Insomma, il ricorrente non avrebbe potuto fare nulla di diverso da ciò che ha fatto, a meno di non voler andare incontro al fenomeno – processualmente irreversibile – della non contestazione, nonché alla decadenza dai nuovi mezzi di prova: in questo gli artt. 115 e 420 c.p.c. non lasciano margine di diversa interpretazione.
Ed in tal senso la Corte di cassazione ha già avuto modo di pronunciarsi con chiarezza, affermando che nel rito del lavoro la normativa emergenziale non limita «le attività che le parti avrebbero potuto svolgere in udienza; in particolare, le note di trattazione scritta che tengono luogo della udienza di discussione della causa ben possono estendersi alle attività assertive ed argomentative, in fatto ed in diritto, in modo da garantire che lo scambio ed il deposito delle note assicuri l'effettivo "svolgimento della udienza"» (Cass. 15999/2022).
Con questa pronuncia il Supremo Collegio ha pure posto in luce che il riferimento alle sole "istanze e conclusioni" non intende «porre limiti all'esercizio dell'attività di difesa ma affidare al contraddittorio cartolare esattamente quelle attività che i difensori delle parti avrebbero altrimenti svolto in udienza dinanzi al giudice».

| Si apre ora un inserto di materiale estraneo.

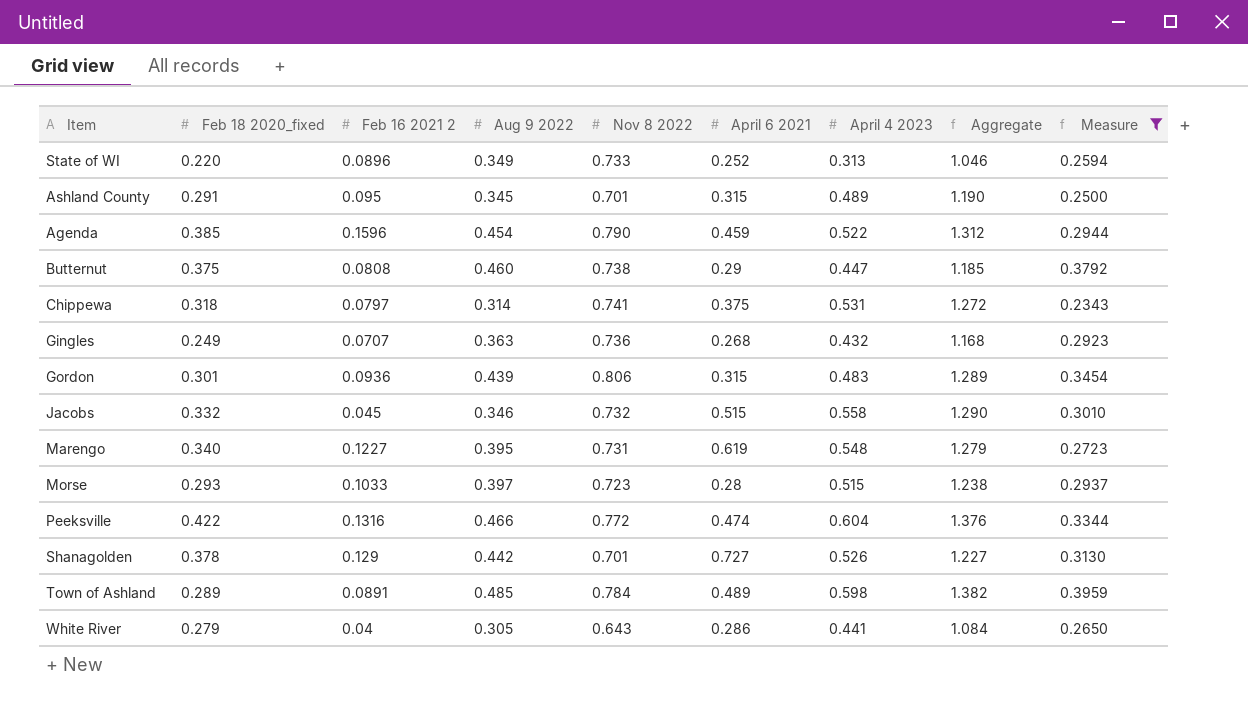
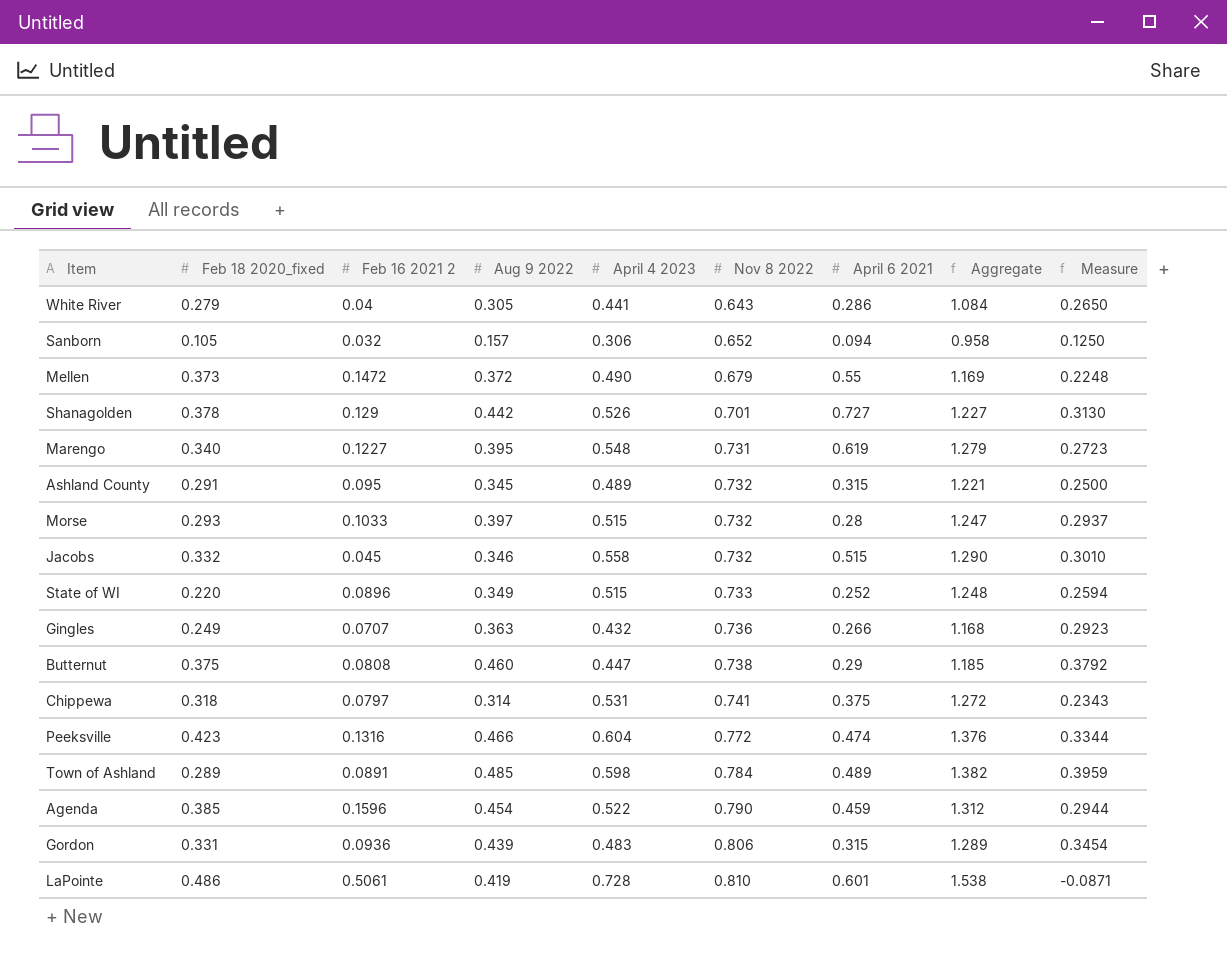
filter: Measure >= 0.2343 -> none
row order: none -> Nov 8 2022 ascending
column April 4 2023 | position: 7 -> 5
Ashland County | Nov 8 2022: 0.701 -> 0.732
Ashland County | Aggregate: 1.190 -> 1.221
Morse | Nov 8 2022: 0.723 -> 0.732
Morse | Aggregate: 1.238 -> 1.247
State of WI | April 4 2023: 0.313 -> 0.515
State of WI | Aggregate: 1.046 -> 1.248
Gingles | April 6 2021: 0.268 -> 0.266
Peeksville | Feb 18 2020_fixed: 0.422 -> 0.423
Gordon | Feb 18 2020_fixed: 0.301 -> 0.331

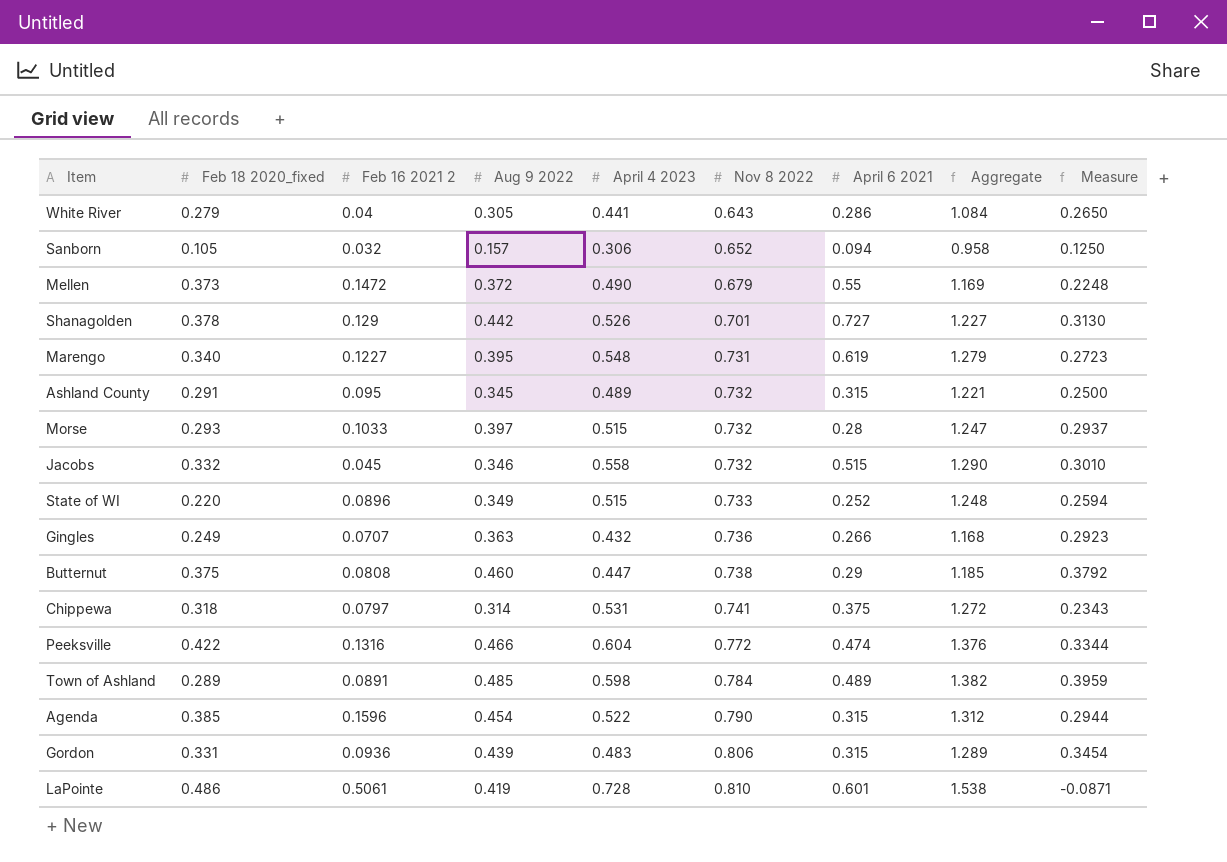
Peeksville | Feb 18 2020_fixed: 0.423 -> 0.422
Agenda | April 6 2021: 0.459 -> 0.315

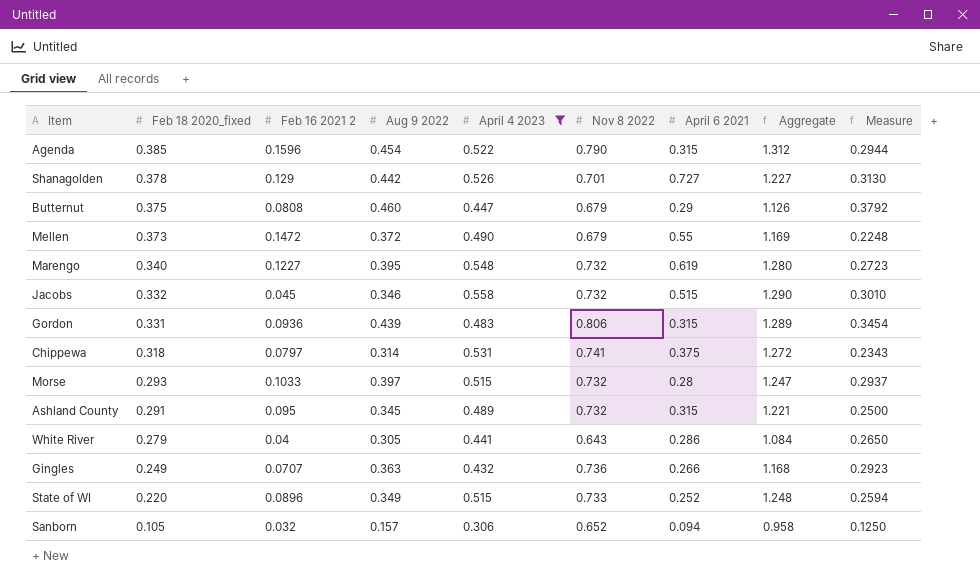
filter: none -> April 4 2023 <= 0.558
row order: Nov 8 2022 ascending -> Feb 18 2020_fixed descending
Butternut | Nov 8 2022: 0.738 -> 0.679
Butternut | Aggregate: 1.185 -> 1.126
Marengo | Nov 8 2022: 0.731 -> 0.732
Marengo | Aggregate: 1.279 -> 1.280

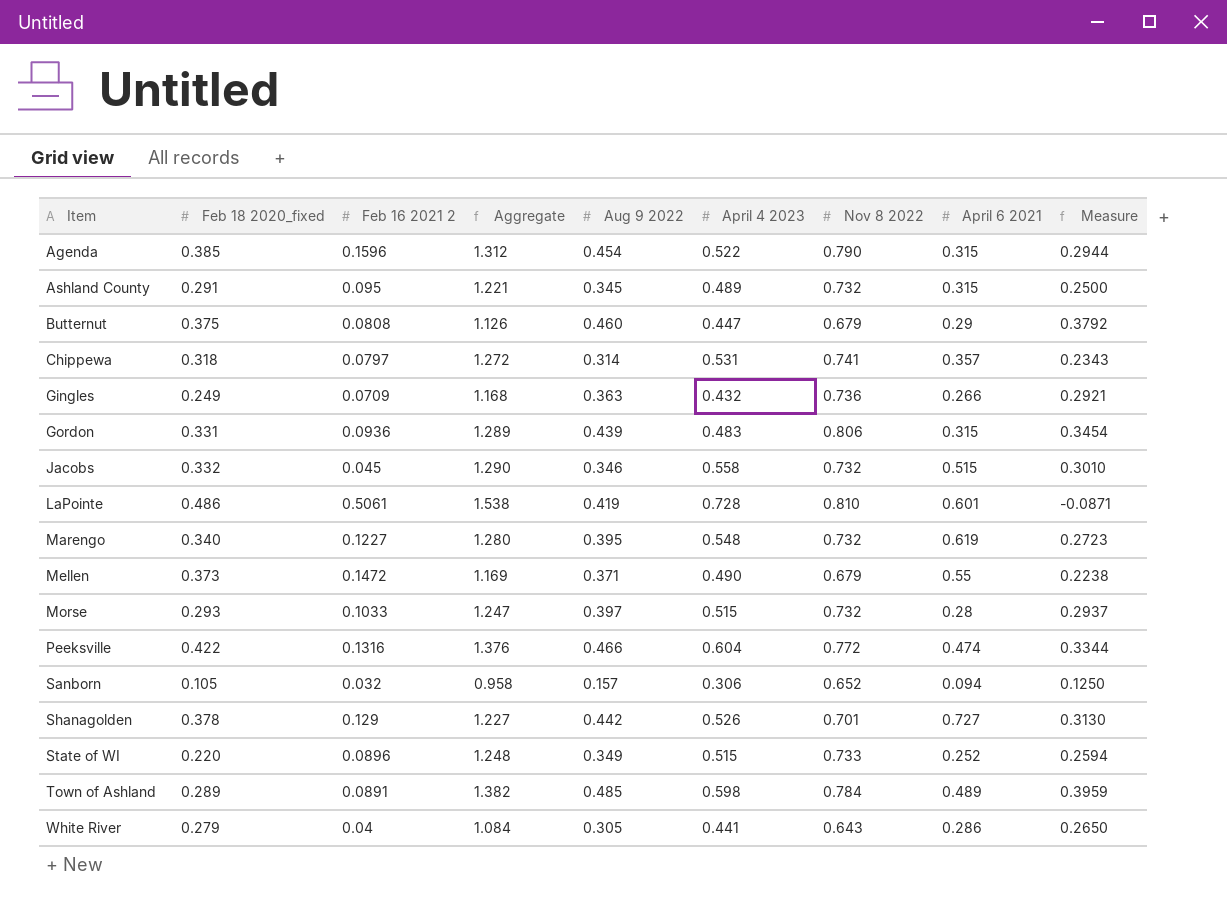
filter: April 4 2023 <= 0.558 -> none
row order: Feb 18 2020_fixed descending -> Item ascending
column Aggregate | position: 8 -> 4
Chippewa | April 6 2021: 0.375 -> 0.357
Gingles | Feb 16 2021 2: 0.0707 -> 0.0709
Gingles | Measure: 0.2923 -> 0.2921
Mellen | Aug 9 2022: 0.372 -> 0.371
Mellen | Measure: 0.2248 -> 0.2238

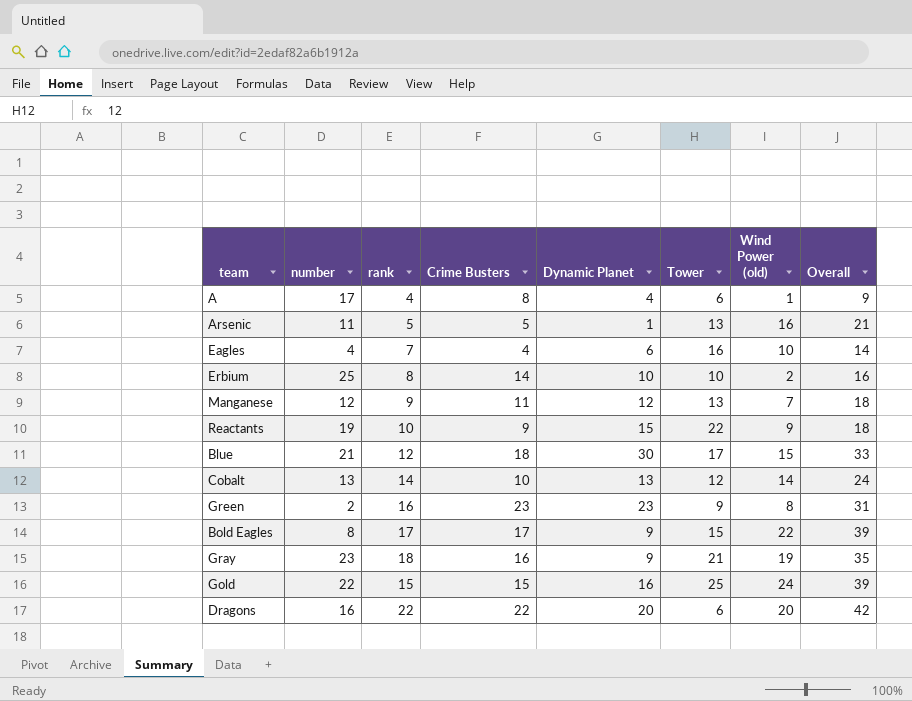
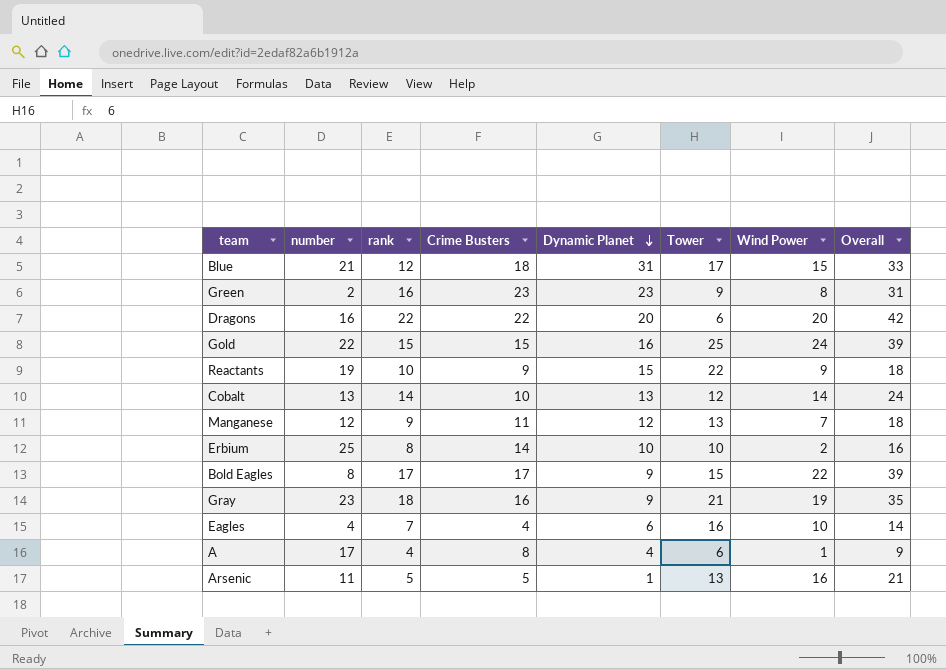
row order: none -> Dynamic Planet descending
column name: Wind Power (old) -> Wind Power
Blue | Dynamic Planet: 30 -> 31

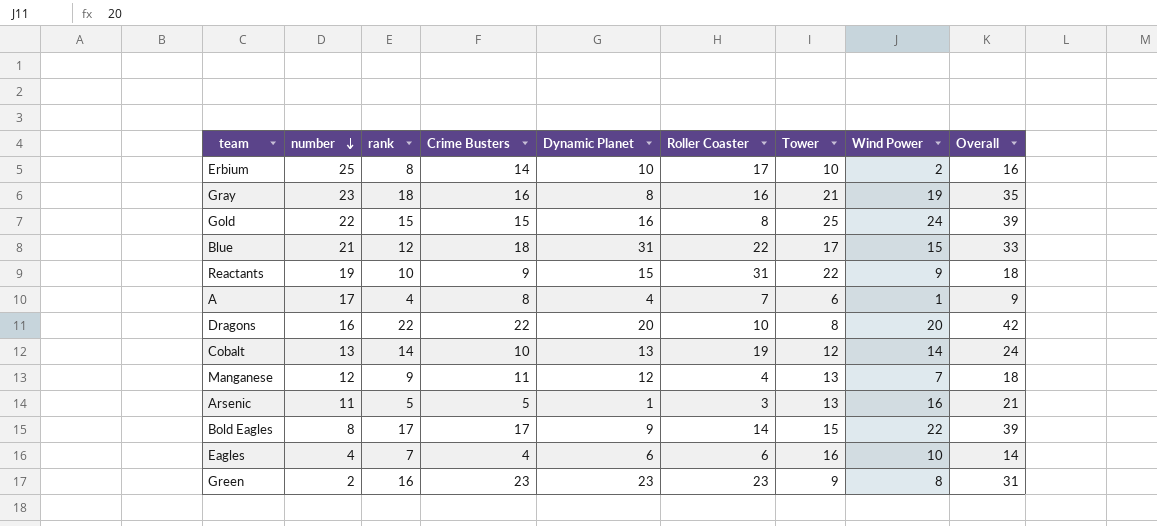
row order: Dynamic Planet descending -> number descending
column Roller Coaster | position: none -> 6
Gray | Dynamic Planet: 9 -> 8
Dragons | Tower: 6 -> 8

A voler proseguire il ragionamento, viene ulteriormente confermata la difficoltà di conciliare processo del lavoro e trattazione scritta. Difatti, se – interpretando la normativa secondo quanto stabilito dai giudici di legittimità - il Tribunale non avesse dichiarato l'inammissibilità delle difese del ricorrente, si sarebbe posto il problema di consentire al resistente di replicare a sua volta (si veda al riguardo Cass. 31960/2022).
Non è ovviamente possibile in questa sede dilungarsi oltre sulla compatibilità tra trattazione scritta e rito del lavoro. Certamente va preso atto che il legislatore dell'emergenza non si era occupato di questo problema - come evidenziato dalla sopra citata sentenza dei giudici di Piazza Cavour - ma che il contesto rendeva probabilmente giustificabile tale mancanza.
Il fatto però che anche la riforma Cartabia lo abbia completamente trascurato appare invece inaccettabile, ed è facilmente prevedibile che ciò costringerà gli operatori a misurarsi con gli innumerevoli casi che la pratica presenterà, con difficili complicazioni processuali ed allungamenti dei tempi del giudizio. Proprio il contrario dello scopo che la riforma si prefiggeva.